Transcribe the tail of the listing: start at the line containing "shipping: none -> 7.50" and stop after the last line, keeping every character as is and adding nothing.
%%
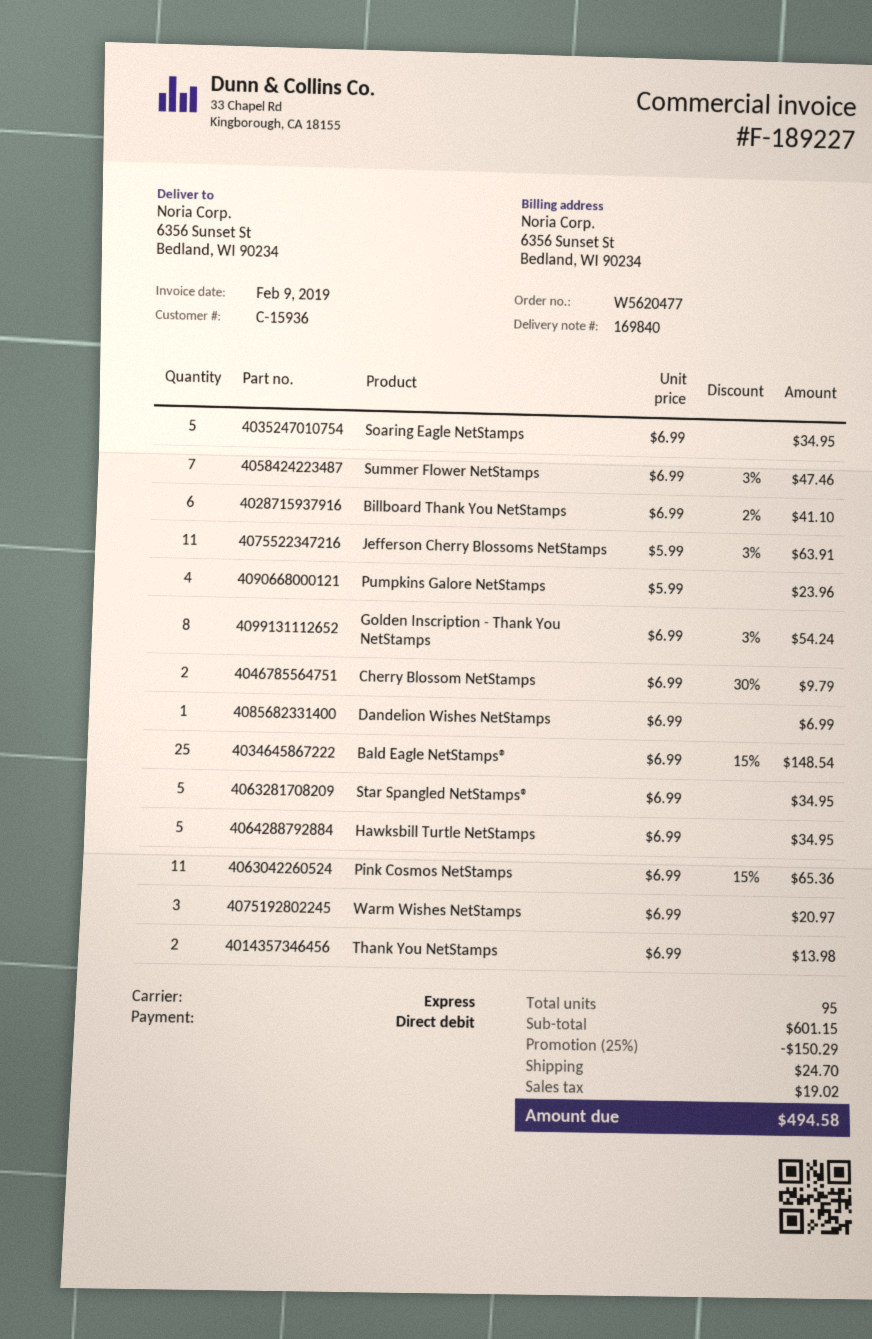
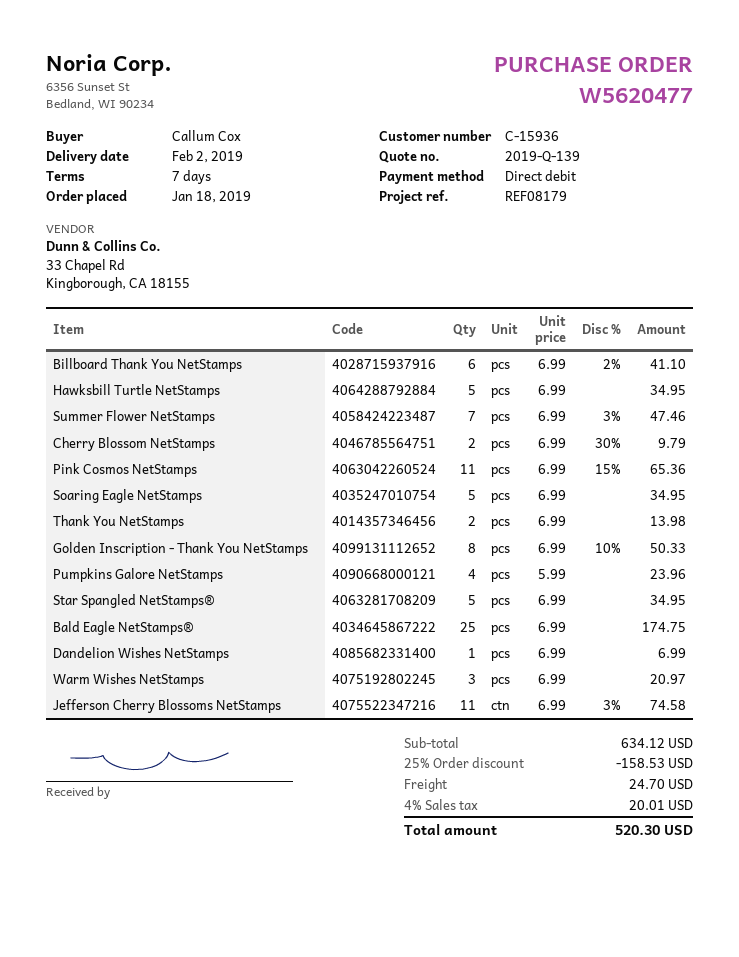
Jefferson Cherry Blossoms NetStamps: 11 x 5.99 - 3% = 63.91 -> 11 x 6.99 - 3% = 74.58
Golden Inscription - Thank You NetStamps: 8 x 6.99 - 3% = 54.24 -> 8 x 6.99 - 10% = 50.33
Bald Eagle NetStamps®: 25 x 6.99 - 15% = 148.54 -> 25 x 6.99 = 174.75
subtotal: 601.15 -> 634.12
discount: 25% = 150.29 -> 25% = 158.53
tax: 19.02 -> 20.01
total: 494.58 -> 520.30

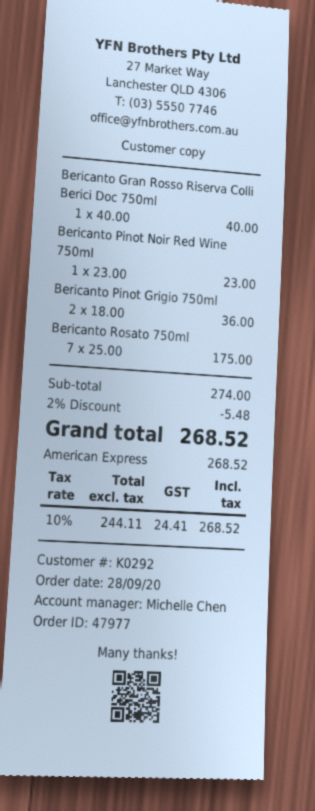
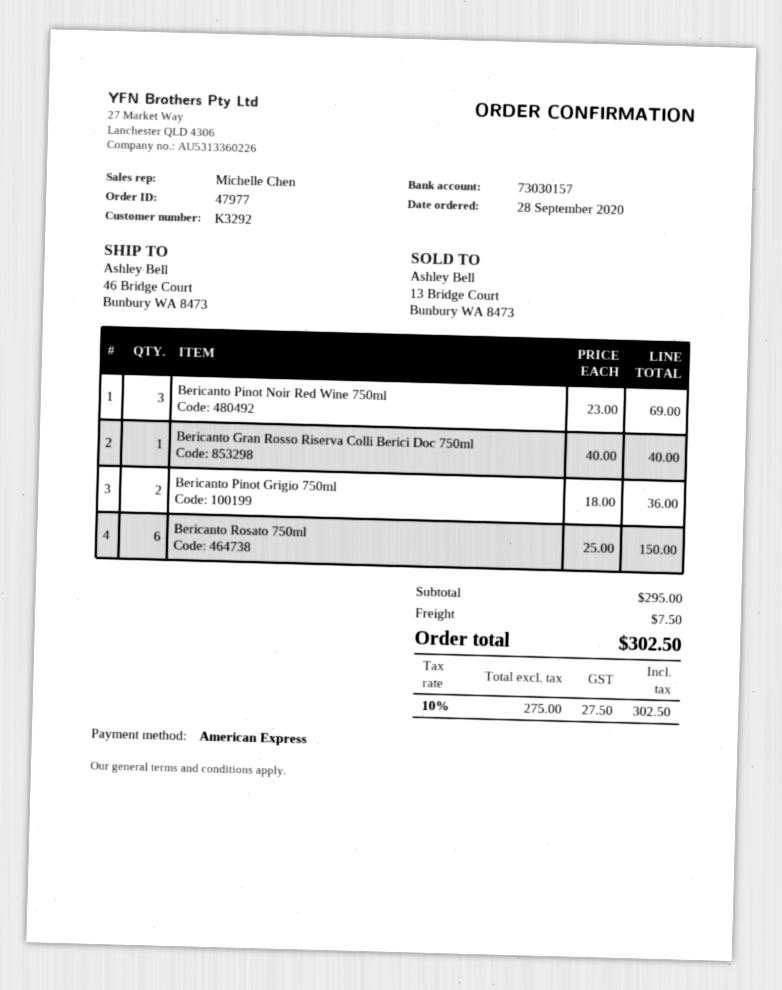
customer number: K0292 -> K3292
Bericanto Pinot Noir Red Wine 750ml: 1 x 23.00 = 23.00 -> 3 x 23.00 = 69.00
Bericanto Rosato 750ml: 7 x 25.00 = 175.00 -> 6 x 25.00 = 150.00
subtotal: 274.00 -> 295.00
discount: 2% = 5.48 -> none
shipping: none -> 7.50
net: 244.11 -> 275.00
tax: 10% = 24.41 -> 10% = 27.50
total: 268.52 -> 302.50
%%
[Answer for this exercise]
shipping: none -> 7.50
net: 244.11 -> 275.00
tax: 10% = 24.41 -> 10% = 27.50
total: 268.52 -> 302.50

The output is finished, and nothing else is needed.